REPRINT OF BLOG POST FROM 2006:
Let's take a minute to review some very important legal documents in the debate on the Bush Administration's torture policy.
There is the August 1, 2002 memo that sets the standard for "torture" as "inflict[ing] pain that is difficult to endure. Physical pain amounting to torture must be equivalent in intensity to the pain accompanying serious physical injury, such as organ failure, impairment of bodily function, or even death." The memo goes on to say that the application of "mind-altering substances" to be torture "they must produce an extreme effect" that "rise to the level of 'disrupting profoundly the sense or personality.' " Honestly, is that how your mother raised you, to call organ failure the standard of torture? What about pulling our fingernails? That would not be torture under this definition.
After the public release of this legal analysis, the President withdrew it and ordered another memo to be written. The memo of December 30, 2004 reversed some of the conclusions of the August 1, 2002 memo, which was a good thing. What it did not do was outline exactly what was legal to do within the context of an interrogation.
So what good is that?
The 2004 memo lists many cases describing fact patterns that have not been been ruled as constituting torture in U.S. courts. BUT - just when you think you have an answer the following footnote is inserted:
December 1, 2004 memo from the Office of the Assistant Attorney General, footnote 6
" ... In addition, this memorandum does not address the many other sources of law that may apply, depending on the circumstances, to the detention or interrogation of detainees (for example, the Geneva Conventions; the Uniform Code of Military Justice, 10 U.S.C. 801 et seq.; the Military Extraterritorial Jurisdiction Act, 18 U.S.C. 3261-3267; and the War Crimes Act, 18 U.S.C. 2441, among others)." (emphasis added)
The memo only applies to one section of law, the federal criminal prohibition against torture, in other words.

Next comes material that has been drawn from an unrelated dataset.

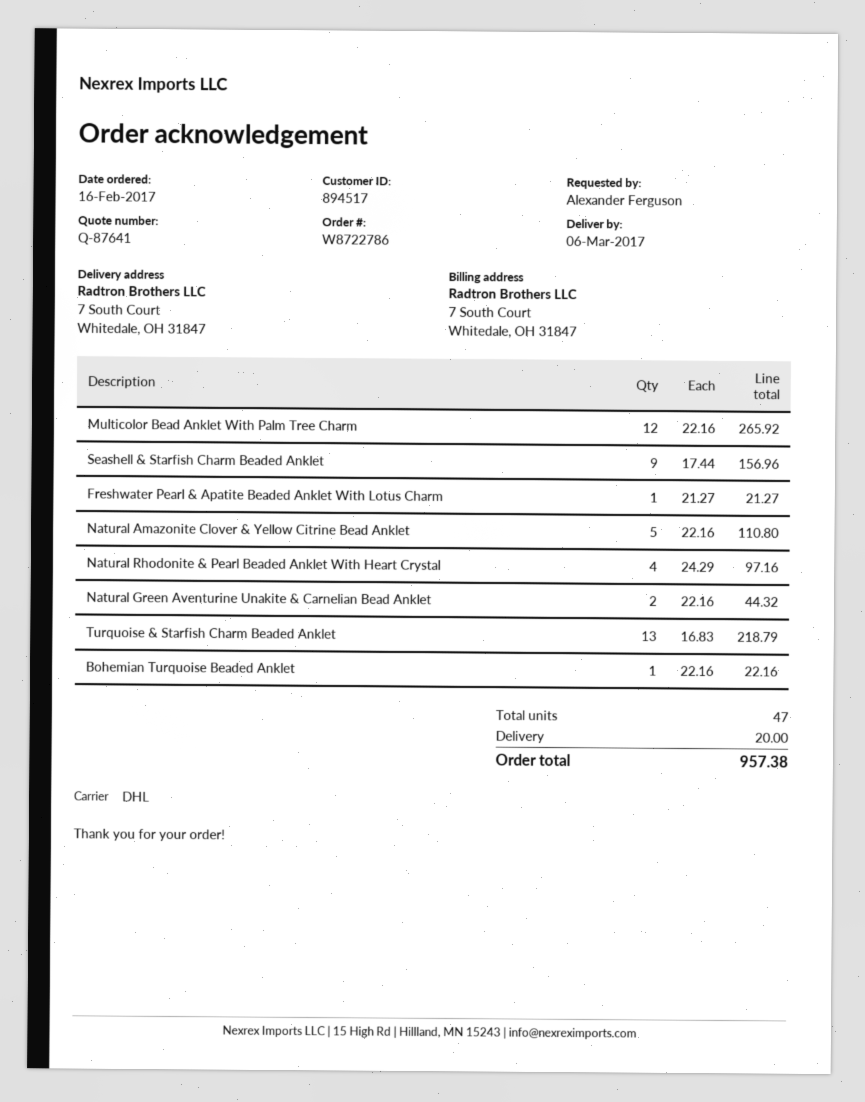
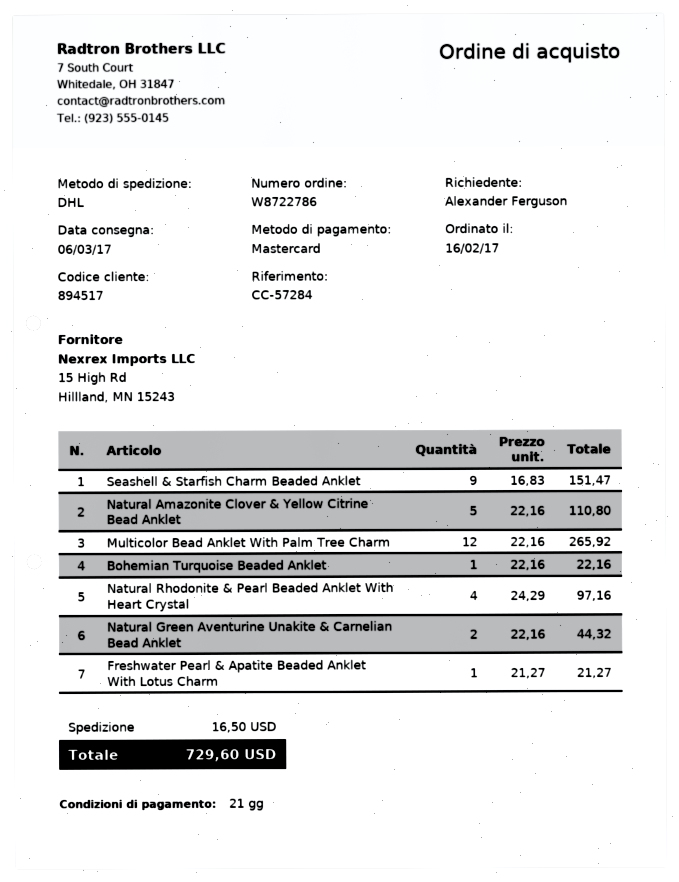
Seashell & Starfish Charm Beaded Anklet: 9 x 17.44 = 156.96 -> 9 x 16.83 = 151.47
Turquoise & Starfish Charm Beaded Anklet: 13 x 16.83 = 218.79 -> none
shipping: 20.00 -> 16.50
total: 957.38 -> 729.60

So not only doesn't the 2004 memo set a firm line between legal and illegal activities, it ignores military law and other federal laws. But people need to know what those rules are. They need to know what is allowed, and what will get them thrown in prison after the next election.
For the sake of edification, let's outline a few of fact patterns that have not been deemed torture under the one federal law the 2004 memo addresses.
The meaning of "severe."
"In Ireland v. United Kingdom, 25 Eur. Ct. H.R. (ser. A)(1978) the court concluding that the combined use of wall-standing, hooding, subjection to noise, deprivation of sleep, and deprivation of food and drink constituted inhuman or degrading treatment but not torture under the European Convention." See footnote 14 of the 2004 memo.
Again, there is not discussion of what does constitute torture, just what it isn't. That is not to say that such actions are permissible and legal in the U.S., it just means that under this section of law, these lawyers are giving those acts as an example of what is not torture. Helpful, eh?
In the Senate Foreign Relations Committee report advising the ratification of the Convention Against Torture (CAT), "... The term "torture, in United States and international usage, is usually reserved for extreme, deliberate and unusually cruel practices, for example, sustained systematic beating, application of electric currents to sensitive parts of the body, and tying up or hanging in positions that cause extreme pain." See page 6 of 2004 memo.
That's all for today. I will continue offering concrete examples to people of what the legal definition of torture is, or may be.